AWS Big Data Blog
Implement a full stack serverless search application using AWS Amplify, Amazon Cognito, Amazon API Gateway, AWS Lambda, and Amazon OpenSearch Serverless
Designing a full stack search application requires addressing numerous challenges to provide a smooth and effective user experience. This encompasses tasks such as integrating diverse data from various sources with distinct formats and structures, optimizing the user experience for performance and security, providing multilingual support, and optimizing for cost, operations, and reliability.

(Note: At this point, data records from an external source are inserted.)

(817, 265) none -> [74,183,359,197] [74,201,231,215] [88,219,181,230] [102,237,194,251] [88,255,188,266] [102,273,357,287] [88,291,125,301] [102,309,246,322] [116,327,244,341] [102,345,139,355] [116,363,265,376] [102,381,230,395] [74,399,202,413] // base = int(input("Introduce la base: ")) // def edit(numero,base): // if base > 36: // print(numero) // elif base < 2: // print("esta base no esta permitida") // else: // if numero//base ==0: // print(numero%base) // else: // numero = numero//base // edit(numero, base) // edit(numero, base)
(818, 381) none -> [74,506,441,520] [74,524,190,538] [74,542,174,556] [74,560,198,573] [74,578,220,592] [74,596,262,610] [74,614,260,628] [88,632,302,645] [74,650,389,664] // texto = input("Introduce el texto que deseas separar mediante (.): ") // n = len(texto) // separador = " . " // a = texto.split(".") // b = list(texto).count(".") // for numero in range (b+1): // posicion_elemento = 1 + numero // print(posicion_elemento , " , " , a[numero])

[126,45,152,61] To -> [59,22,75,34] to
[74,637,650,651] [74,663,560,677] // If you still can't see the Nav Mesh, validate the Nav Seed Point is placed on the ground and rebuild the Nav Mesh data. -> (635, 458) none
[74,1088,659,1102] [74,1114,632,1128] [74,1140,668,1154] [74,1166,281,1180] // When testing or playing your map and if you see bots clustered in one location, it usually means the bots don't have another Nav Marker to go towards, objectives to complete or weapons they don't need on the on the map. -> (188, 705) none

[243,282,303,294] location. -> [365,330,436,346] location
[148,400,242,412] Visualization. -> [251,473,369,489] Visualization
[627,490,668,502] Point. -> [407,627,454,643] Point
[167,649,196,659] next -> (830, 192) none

Amazon OpenSearch Serverless is a powerful and scalable search and analytics engine that can significantly contribute to the development of search applications. It allows you to store, search, and analyze large volumes of data in real time, offering scalability, real-time capabilities, security, and integration with other AWS services. With OpenSearch Serverless, you can search and analyze a large volume of data without having to worry about the underlying infrastructure and data management. An OpenSearch Serverless collection is a group of OpenSearch indexes that work together to support a specific workload or use case. Collections have the same kind of high-capacity, distributed, and highly available storage volume that’s used by provisioned Amazon OpenSearch Service domains, but they remove complexity because they don’t require manual configuration and tuning. Each collection that you create is protected with encryption of data at rest, a security feature that helps prevent unauthorized access to your data. OpenSearch Serverless also supports OpenSearch Dashboards, which provides an intuitive interface for analyzing data.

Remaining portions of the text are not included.